RECORDS SUPPLIED:
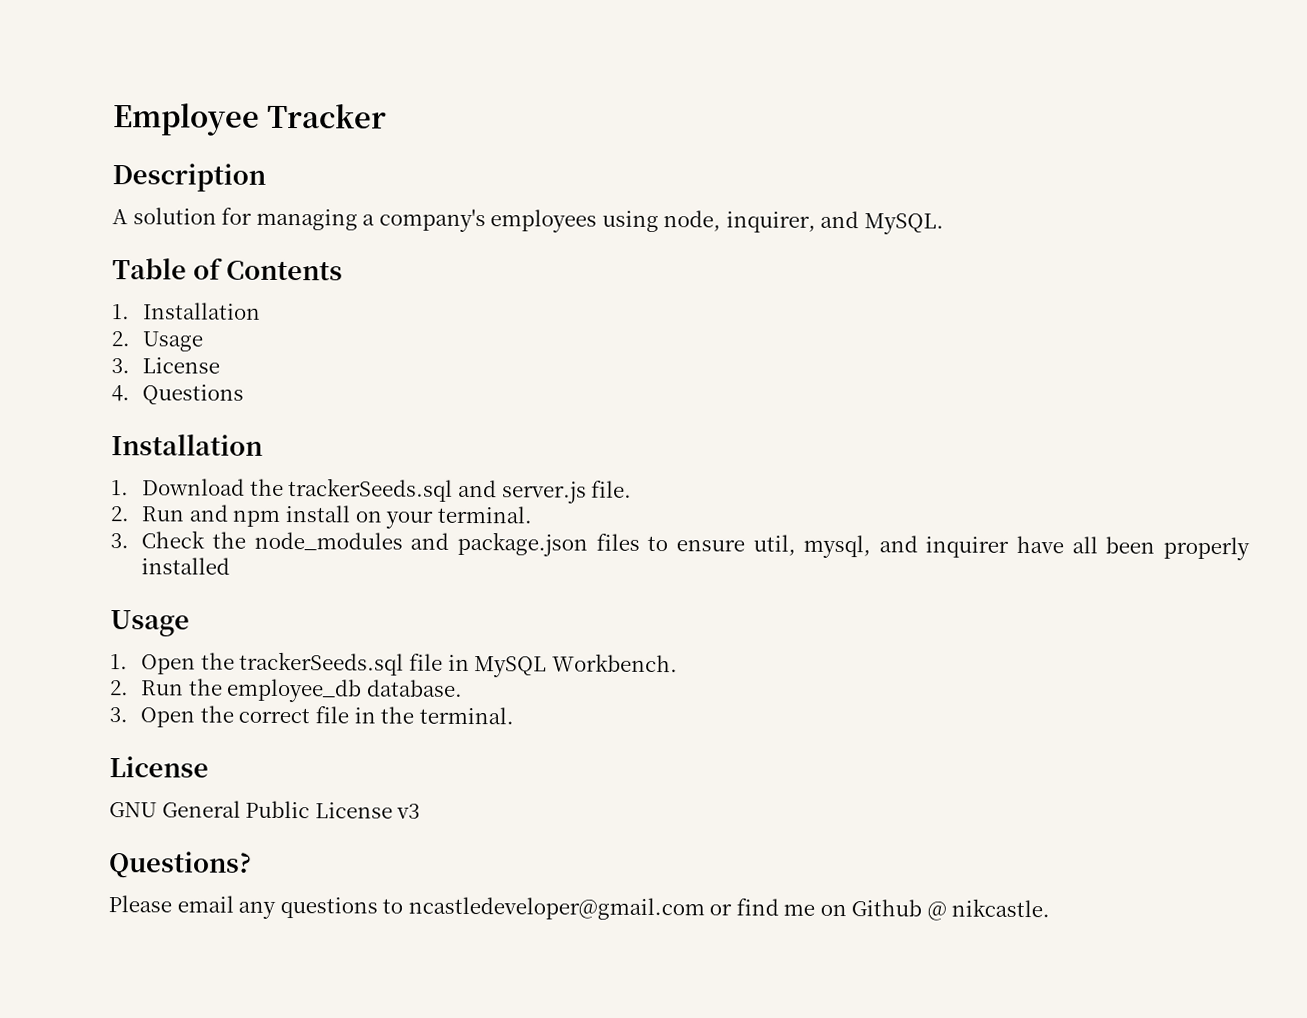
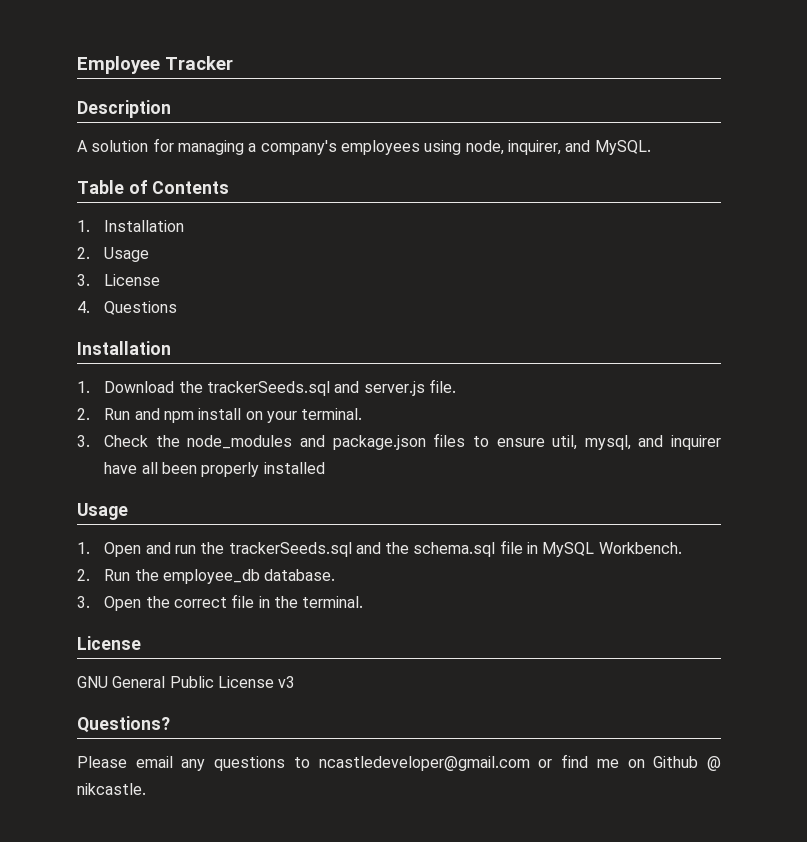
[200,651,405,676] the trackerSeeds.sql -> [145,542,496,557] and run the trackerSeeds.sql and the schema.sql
...
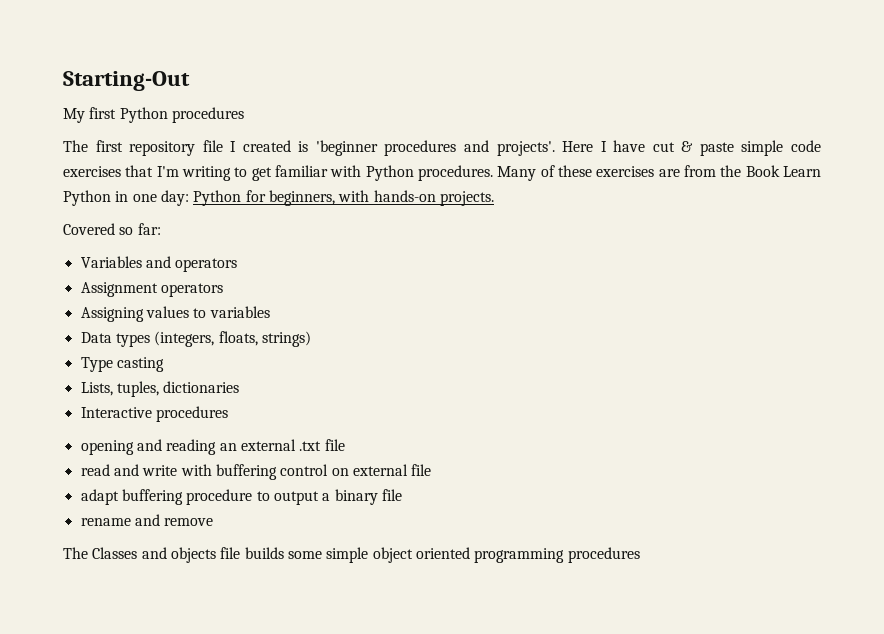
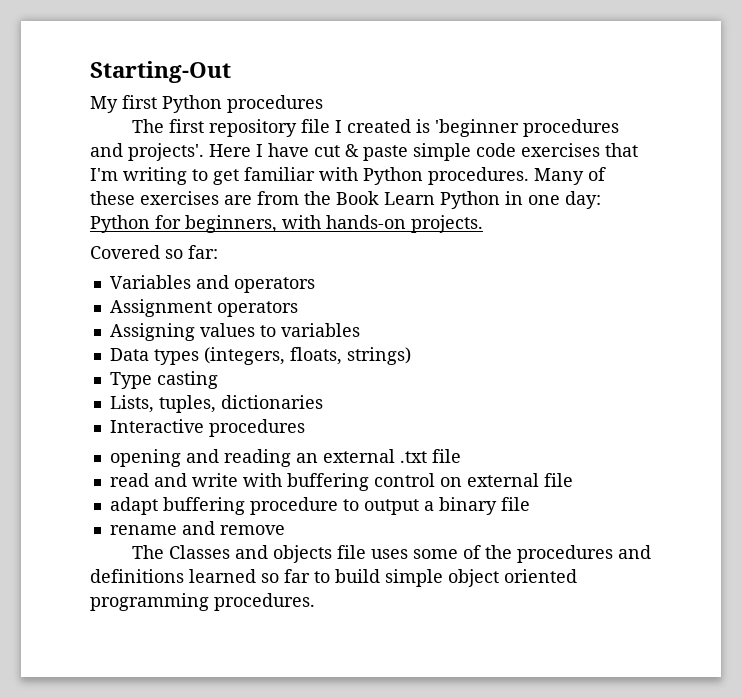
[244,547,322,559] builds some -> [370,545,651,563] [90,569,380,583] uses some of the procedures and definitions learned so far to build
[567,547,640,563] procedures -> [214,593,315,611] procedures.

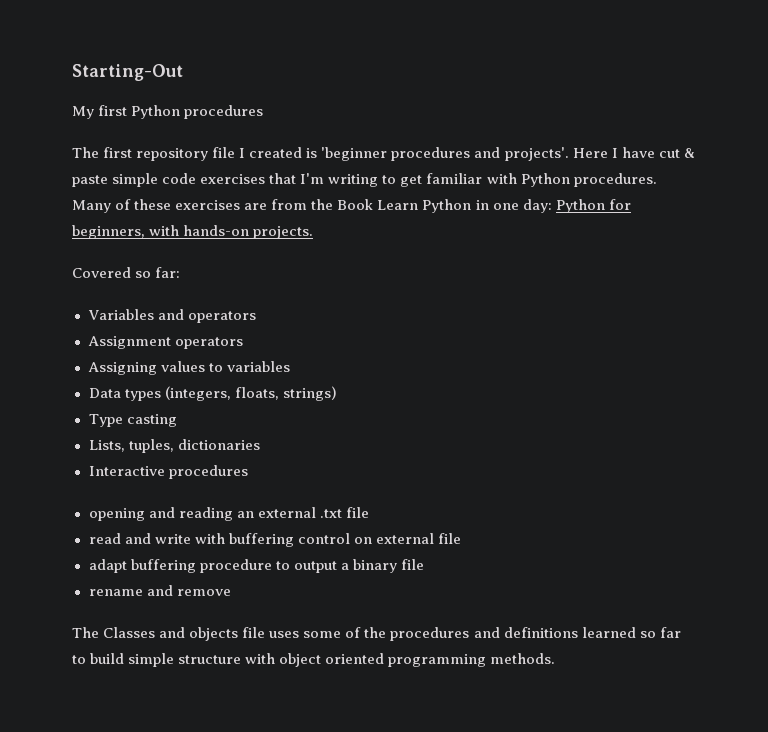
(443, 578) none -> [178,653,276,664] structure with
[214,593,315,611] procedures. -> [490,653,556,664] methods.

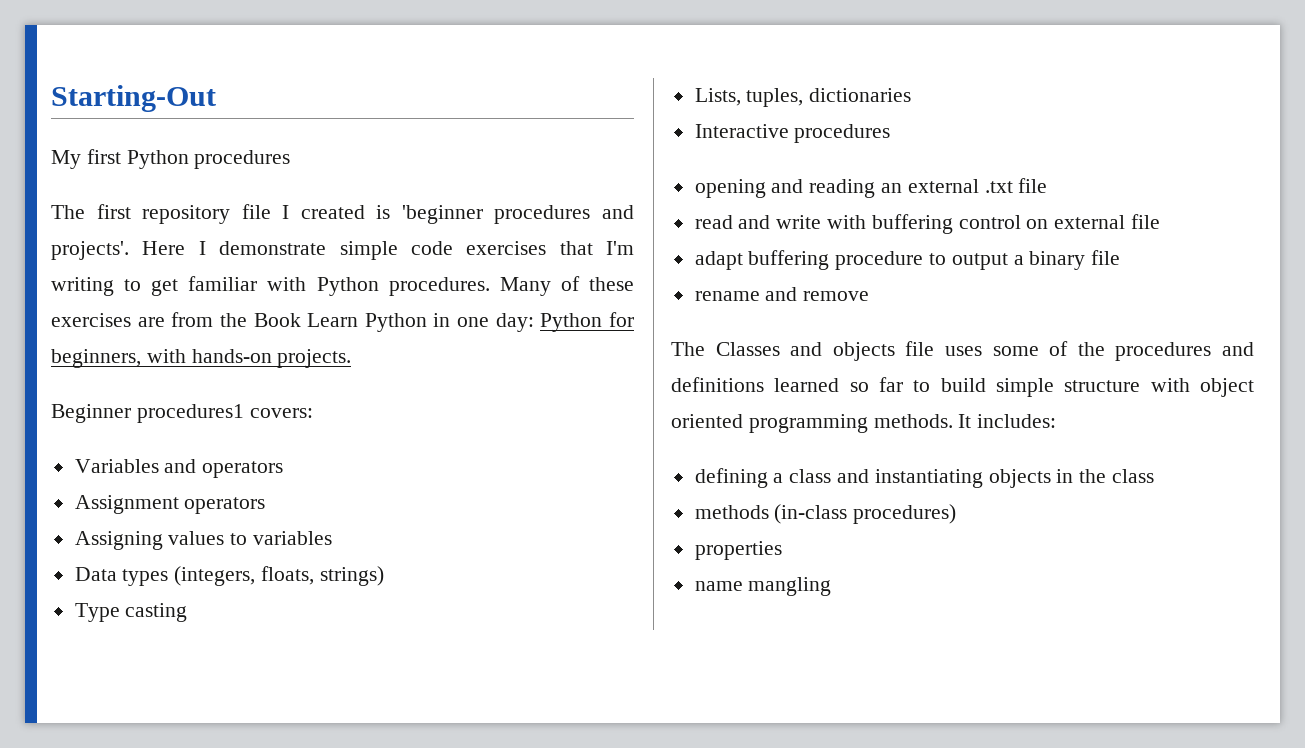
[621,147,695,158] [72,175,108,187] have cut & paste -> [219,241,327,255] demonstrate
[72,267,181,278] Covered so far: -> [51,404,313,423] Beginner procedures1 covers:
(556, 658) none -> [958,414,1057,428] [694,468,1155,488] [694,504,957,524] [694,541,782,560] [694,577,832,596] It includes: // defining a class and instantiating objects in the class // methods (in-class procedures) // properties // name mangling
* * *
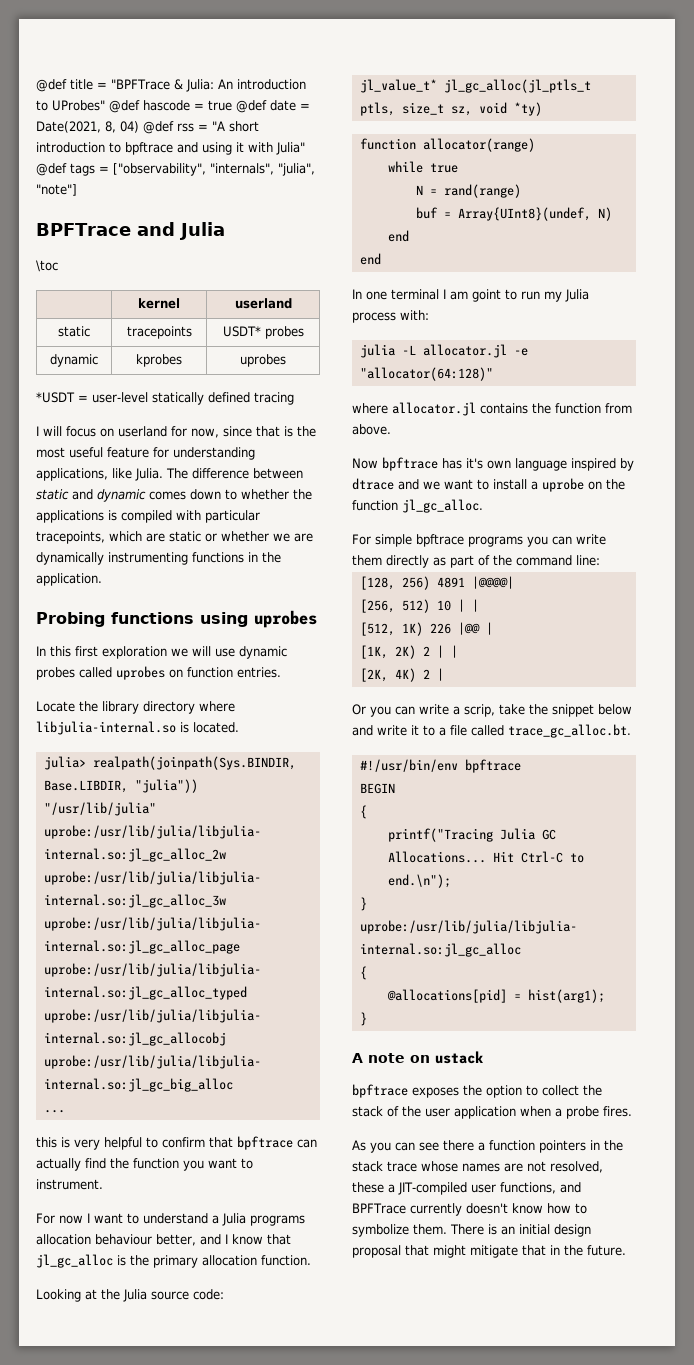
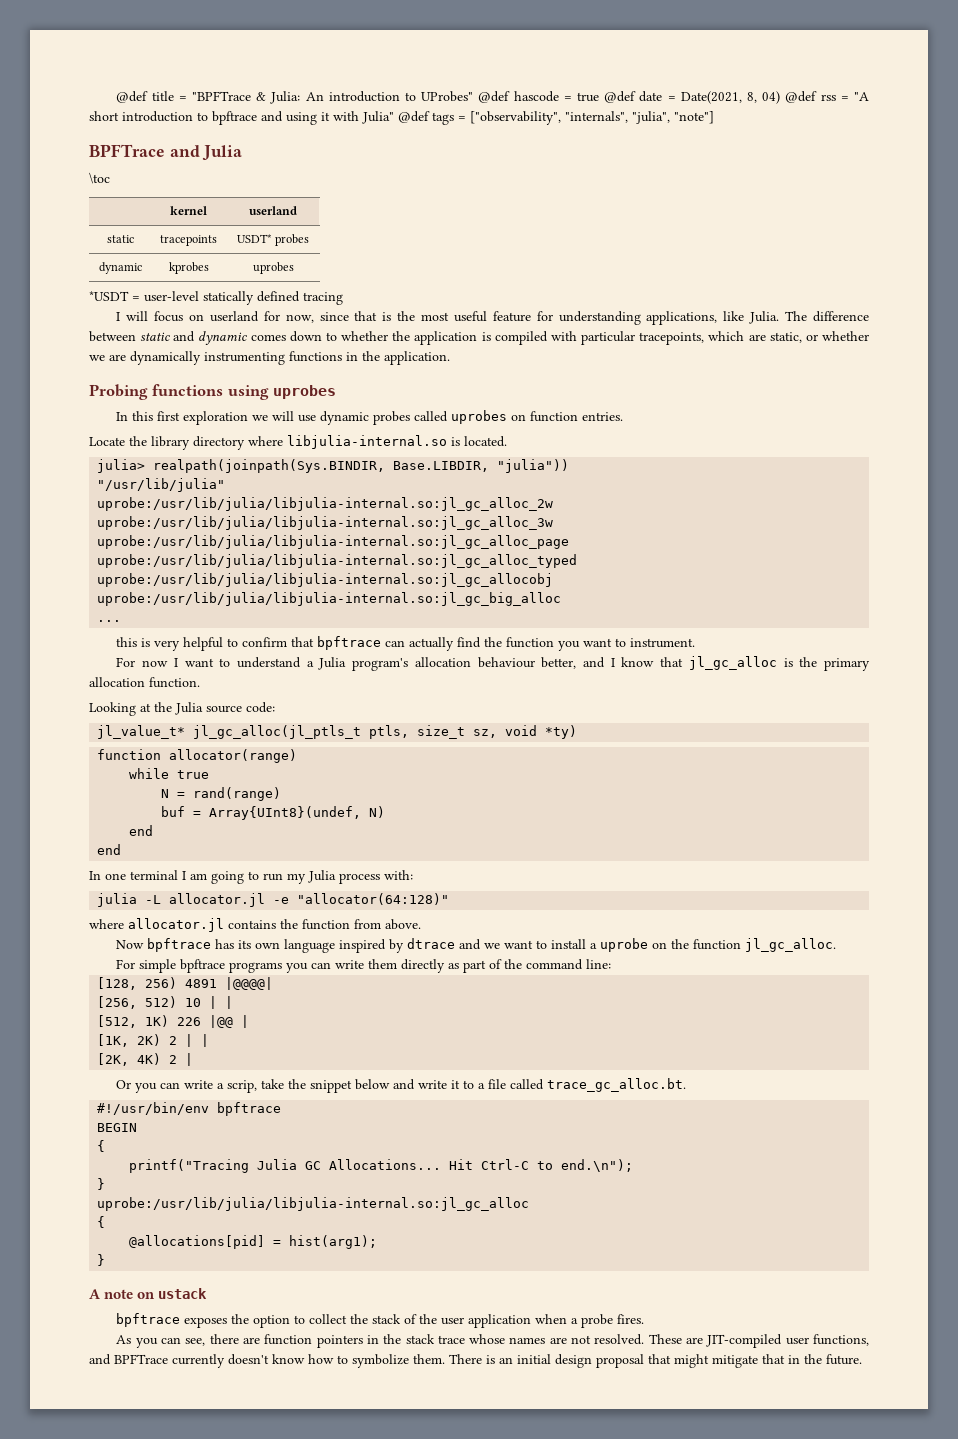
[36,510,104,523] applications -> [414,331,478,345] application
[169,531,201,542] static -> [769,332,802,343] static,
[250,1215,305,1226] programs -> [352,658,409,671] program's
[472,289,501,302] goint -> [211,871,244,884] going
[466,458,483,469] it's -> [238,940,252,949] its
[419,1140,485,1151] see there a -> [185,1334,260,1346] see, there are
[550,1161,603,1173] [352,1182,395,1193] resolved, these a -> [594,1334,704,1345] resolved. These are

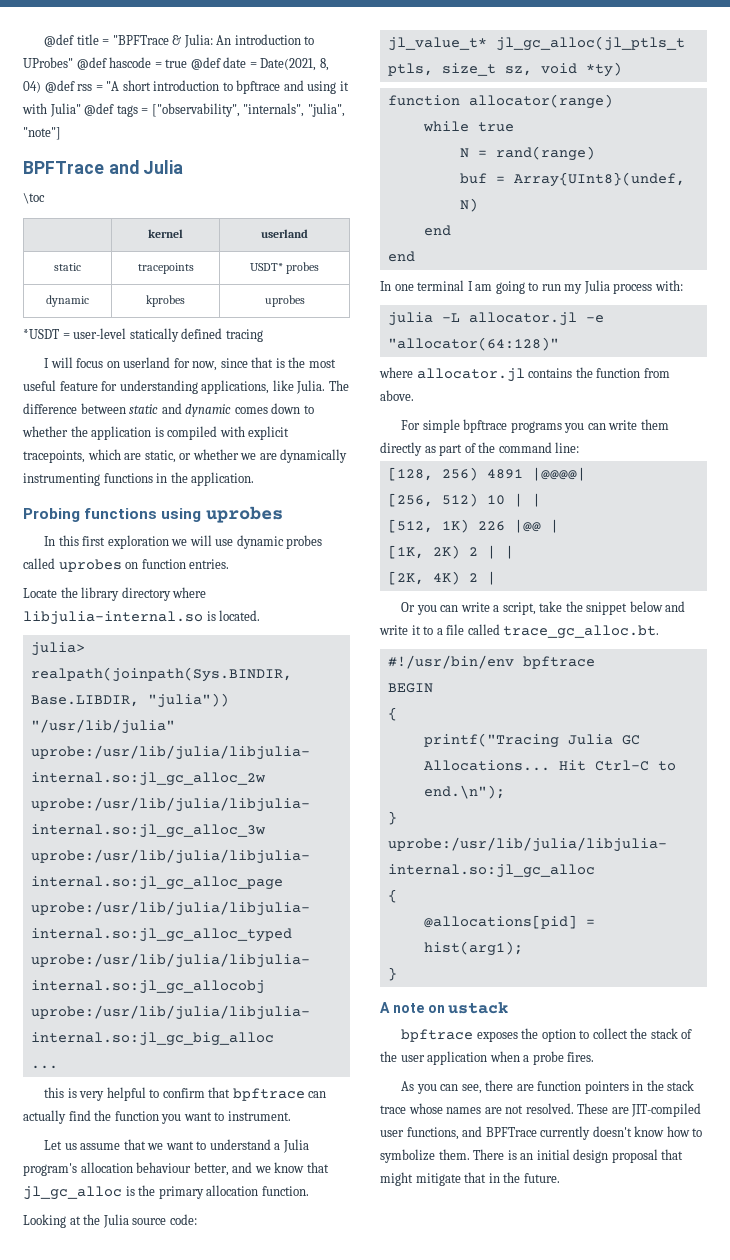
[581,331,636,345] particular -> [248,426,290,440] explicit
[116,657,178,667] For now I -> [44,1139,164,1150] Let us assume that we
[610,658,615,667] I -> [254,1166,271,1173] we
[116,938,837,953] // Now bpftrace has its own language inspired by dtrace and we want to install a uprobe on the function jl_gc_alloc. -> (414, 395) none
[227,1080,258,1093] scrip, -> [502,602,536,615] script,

EXERCISE DESCRIPTION:
Transcribe exactly the lines above, beginning at the one with "[419,1140,485,1151] see there" and going up to and including the one with "[581,331,636,345] particular ->". Pictures do not belong in the copy.

EXERCISE RESPONSE:
[419,1140,485,1151] see there a -> [185,1334,260,1346] see, there are
[550,1161,603,1173] [352,1182,395,1193] resolved, these a -> [594,1334,704,1345] resolved. These are

[581,331,636,345] particular -> [248,426,290,440] explicit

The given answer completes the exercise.